I am a lot like you. The few times early on I silently reached out for help and didn’t get it so I bear the brunt of most of the family stress on my own. My kids’ dad works a lot so he somehow think that makes it okay for him let me do it all. Heck, I work full time too! When do I get to push some of it onto him? Never. However, I knew before bringing my kids into the world that I didn’t have a built in village to help. No grandparents, no family. Just a few friends who really can’t help much. Luckily, preschool opened up some friendships that have remained now into grade school. Other working moms who find juggling it all challenging. We rely on each other for so many things (some not even involving the kids!) and I have even found 1-2 that I actually trust to at least leave my kids with for short periods in order to have a break or allow them to be able to take part in activities that they normally would not be able to (and in turn I take theirs on outings, too!).
Would I have loved to have my mom or lots of family around to help with the stresses associated with having kids? Of course. But because I have to basically do it all myself it has made me stronger in more important ways and I can say that nobody knows my kids as well as I do. When I am not at work, I am with them, they are with me, and I am proud that I have found my own balance that so far works for our family.
Thank you for reaching out!! I so appreciate knowing there are others like me out there!
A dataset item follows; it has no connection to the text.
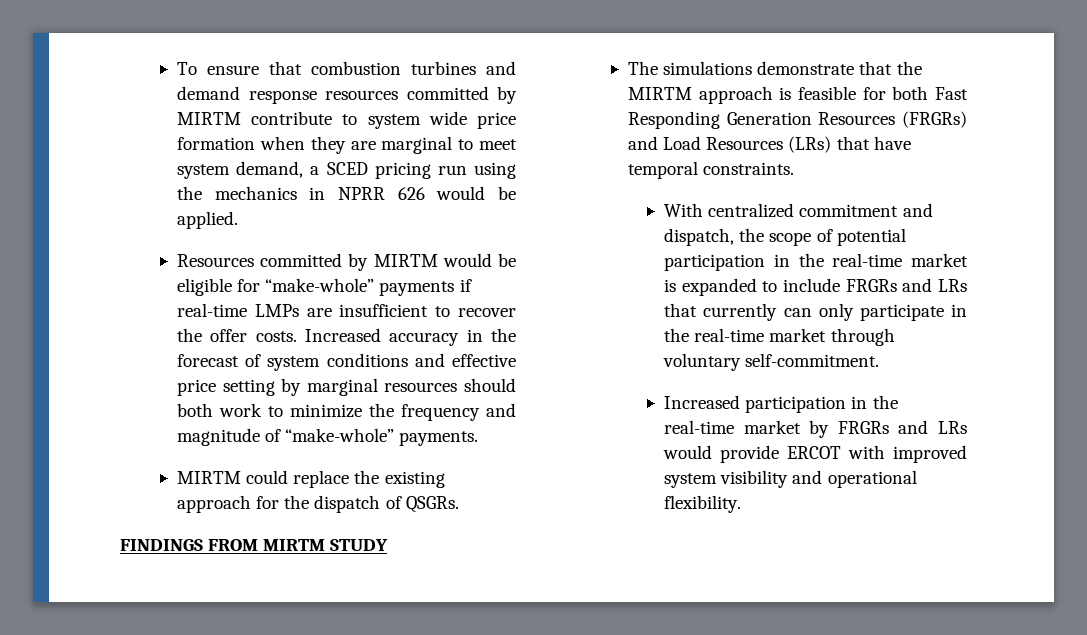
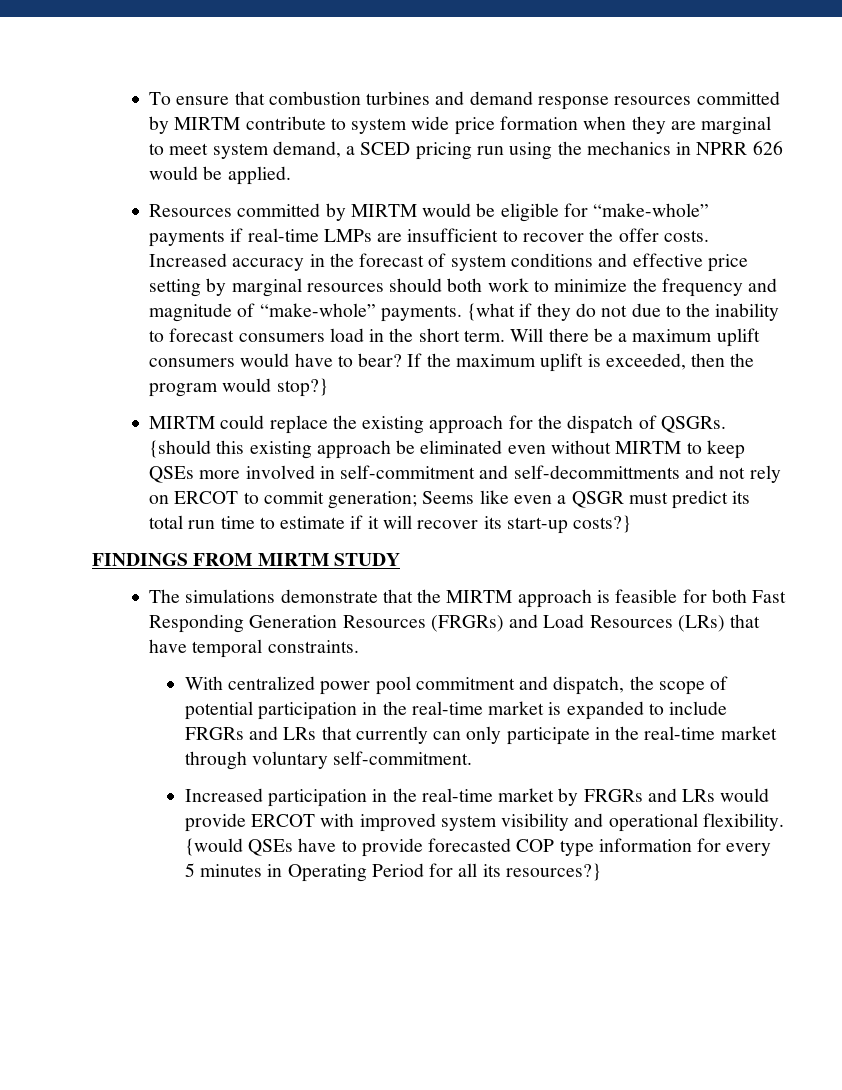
+ {what if they do not due to the inability to forecast consumers load in the short term. Will there be a maximum uplift consumers would have to bear? If the maximum uplift is exceeded, then the program would stop?}
+ {should this existing approach be eliminated even without MIRTM to keep QSEs more involved in self-commitment and self-decommittments and not rely on ERCOT to commit generation; Seems like even a QSGR must predict its total run time to estimate if it will recover its start-up costs?}
- With centralized commitment and dispatch, the scope of potential participation in the real-time market is expanded to include FRGRs and LRs that currently can only participate in the real-time market through voluntary self-commitment.
+ With centralized power pool commitment and dispatch, the scope of potential participation in the real-time market is expanded to include FRGRs and LRs that currently can only participate in the real-time market through voluntary self-commitment.
+ {would QSEs have to provide forecasted COP type information for every 5 minutes in Operating Period for all its resources?}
I am sorry that you don’t get more help from your husband… that is not good, they are his kids too. I just keep thinking that we will have a stronger bond with our kids :)
I can only be blunt in saying that what your “friends” said was horrible and ridiculous. When you have 3 children at the ages they were and you at a hospital ugh I know it is in the past but seriously I hope they look back and realize they needed to pull there heads out of there butts and look up friendship. Sorry, yes you figured it out and you all survived but that situation would never have made you a co-dependent friend calling for every little thing. Being a mommy is a lonely stressful amazing job. It never ends and being a single mommy is another ton of bricks on your shoulders. We are already islands just from all of the stresses we add to our lives. Try to build a small life raft to someone who gets you.
I do have a lot of family in the area but I do not want to intrude or seem like I am taking advantage of them. I am also the type of person that has a hard time making friends. It is hard at this stage. Homeschooling, work, keeping the home. Seriously, I would love alone time first but I also realize that I need girl time. Grown up girl time. I hope you find that time and do not feel guilty about it because you are WORTH IT!!!
Thank you so much for commenting. My friend and I are still friends but I never ask for anything as a mom -LOL I have figured it out – so far – and the friends I have that I spend a lot of time with are awesome! But it can be hard to get out and ask for help! Many hugs to you and I so love your comment!!! It means a lot!